Exact reproduction required: the lines below from the line with "- 따라서 테이블의 열" to the line with "되지 않도록 합니다.", both ends included, and no others.

*** LISTED RECORDS

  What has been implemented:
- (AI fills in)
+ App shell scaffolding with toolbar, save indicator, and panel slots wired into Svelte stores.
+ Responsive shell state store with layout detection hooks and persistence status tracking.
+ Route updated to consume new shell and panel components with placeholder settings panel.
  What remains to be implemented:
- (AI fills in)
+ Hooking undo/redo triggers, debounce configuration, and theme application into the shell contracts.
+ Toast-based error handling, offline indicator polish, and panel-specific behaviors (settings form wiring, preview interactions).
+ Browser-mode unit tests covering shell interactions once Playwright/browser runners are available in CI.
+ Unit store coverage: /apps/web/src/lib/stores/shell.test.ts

******
*** LISTED RECORDS

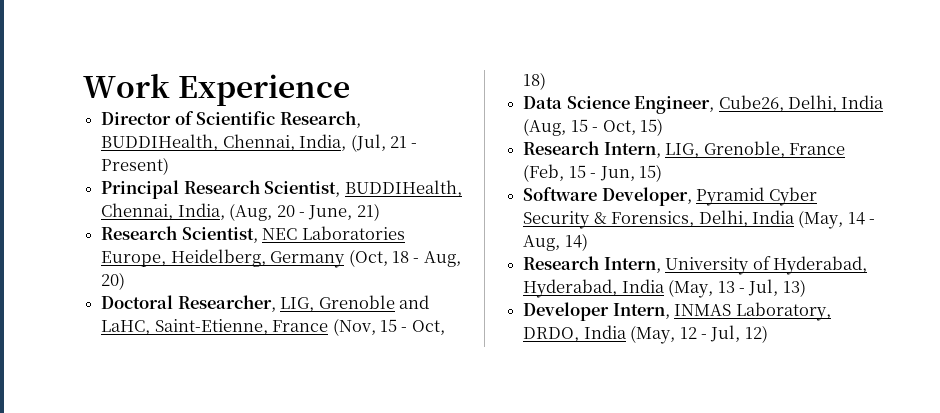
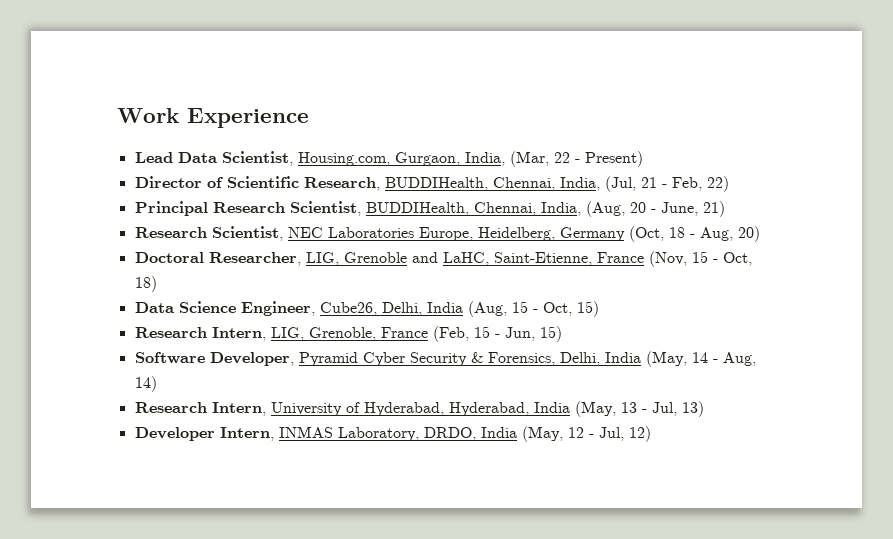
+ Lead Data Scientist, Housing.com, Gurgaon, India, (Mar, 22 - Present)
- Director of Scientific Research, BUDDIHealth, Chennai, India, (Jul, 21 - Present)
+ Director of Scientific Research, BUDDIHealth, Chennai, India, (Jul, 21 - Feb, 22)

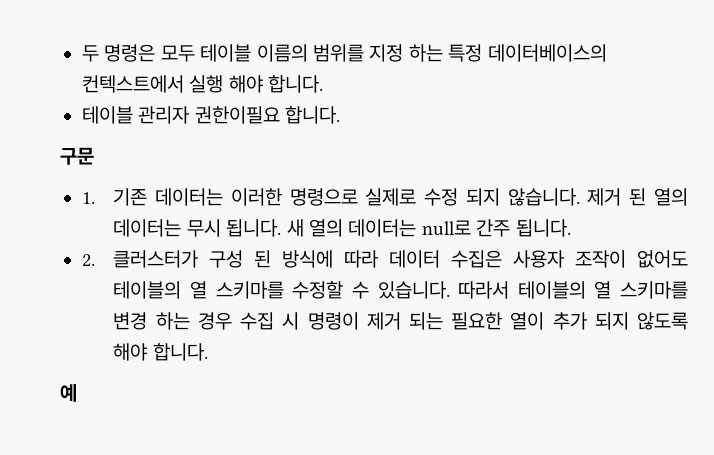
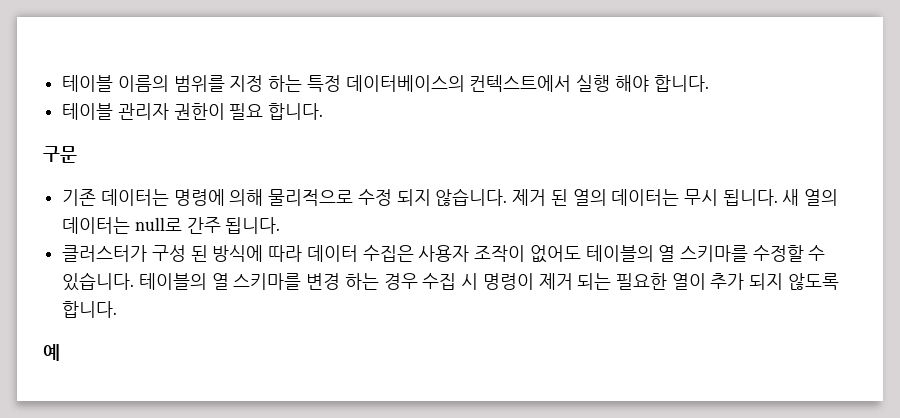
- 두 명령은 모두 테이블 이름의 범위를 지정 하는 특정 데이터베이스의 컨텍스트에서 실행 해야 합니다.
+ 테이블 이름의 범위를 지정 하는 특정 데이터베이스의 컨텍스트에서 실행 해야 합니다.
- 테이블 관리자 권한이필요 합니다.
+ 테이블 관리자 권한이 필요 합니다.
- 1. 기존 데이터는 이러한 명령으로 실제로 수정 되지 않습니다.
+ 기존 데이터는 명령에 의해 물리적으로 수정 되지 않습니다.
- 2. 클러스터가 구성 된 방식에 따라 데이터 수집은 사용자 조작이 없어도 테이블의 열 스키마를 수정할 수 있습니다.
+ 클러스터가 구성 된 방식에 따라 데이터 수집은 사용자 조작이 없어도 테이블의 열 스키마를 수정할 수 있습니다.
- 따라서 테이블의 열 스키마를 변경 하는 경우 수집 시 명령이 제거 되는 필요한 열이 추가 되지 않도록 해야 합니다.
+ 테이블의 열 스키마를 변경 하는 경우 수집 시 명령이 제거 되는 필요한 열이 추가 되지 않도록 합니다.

******

→ RESULT OF THIS TASK
- 따라서 테이블의 열 스키마를 변경 하는 경우 수집 시 명령이 제거 되는 필요한 열이 추가 되지 않도록 해야 합니다.
+ 테이블의 열 스키마를 변경 하는 경우 수집 시 명령이 제거 되는 필요한 열이 추가 되지 않도록 합니다.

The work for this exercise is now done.